Supplied material ▸
########

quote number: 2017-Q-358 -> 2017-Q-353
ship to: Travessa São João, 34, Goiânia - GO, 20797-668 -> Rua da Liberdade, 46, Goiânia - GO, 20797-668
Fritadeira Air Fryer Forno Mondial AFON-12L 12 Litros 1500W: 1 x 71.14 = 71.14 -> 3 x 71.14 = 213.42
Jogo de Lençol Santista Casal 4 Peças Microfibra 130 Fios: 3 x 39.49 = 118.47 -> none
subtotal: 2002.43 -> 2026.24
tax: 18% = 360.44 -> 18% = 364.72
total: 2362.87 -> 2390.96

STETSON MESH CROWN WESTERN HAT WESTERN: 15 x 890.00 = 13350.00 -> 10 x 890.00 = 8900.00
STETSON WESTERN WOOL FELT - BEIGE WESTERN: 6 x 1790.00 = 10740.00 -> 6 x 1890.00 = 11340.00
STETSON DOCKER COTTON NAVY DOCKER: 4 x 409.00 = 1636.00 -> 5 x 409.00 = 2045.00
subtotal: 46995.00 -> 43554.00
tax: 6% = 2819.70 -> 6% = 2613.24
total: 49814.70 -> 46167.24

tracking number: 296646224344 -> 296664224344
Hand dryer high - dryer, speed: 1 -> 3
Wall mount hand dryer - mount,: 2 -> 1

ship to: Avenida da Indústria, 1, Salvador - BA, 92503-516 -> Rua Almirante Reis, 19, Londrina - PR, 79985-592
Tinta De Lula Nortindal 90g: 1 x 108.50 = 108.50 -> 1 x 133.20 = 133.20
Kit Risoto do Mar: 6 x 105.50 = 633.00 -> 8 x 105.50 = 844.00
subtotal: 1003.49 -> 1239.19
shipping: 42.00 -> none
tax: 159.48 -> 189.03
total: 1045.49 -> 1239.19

########

A word-for-word copy of the lines from the one with "ship to: Avenida" through the end of the listing is what should be returned.

Exercise result ▸
ship to: Avenida da Indústria, 1, Salvador - BA, 92503-516 -> Rua Almirante Reis, 19, Londrina - PR, 79985-592
Tinta De Lula Nortindal 90g: 1 x 108.50 = 108.50 -> 1 x 133.20 = 133.20
Kit Risoto do Mar: 6 x 105.50 = 633.00 -> 8 x 105.50 = 844.00
subtotal: 1003.49 -> 1239.19
shipping: 42.00 -> none
tax: 159.48 -> 189.03
total: 1045.49 -> 1239.19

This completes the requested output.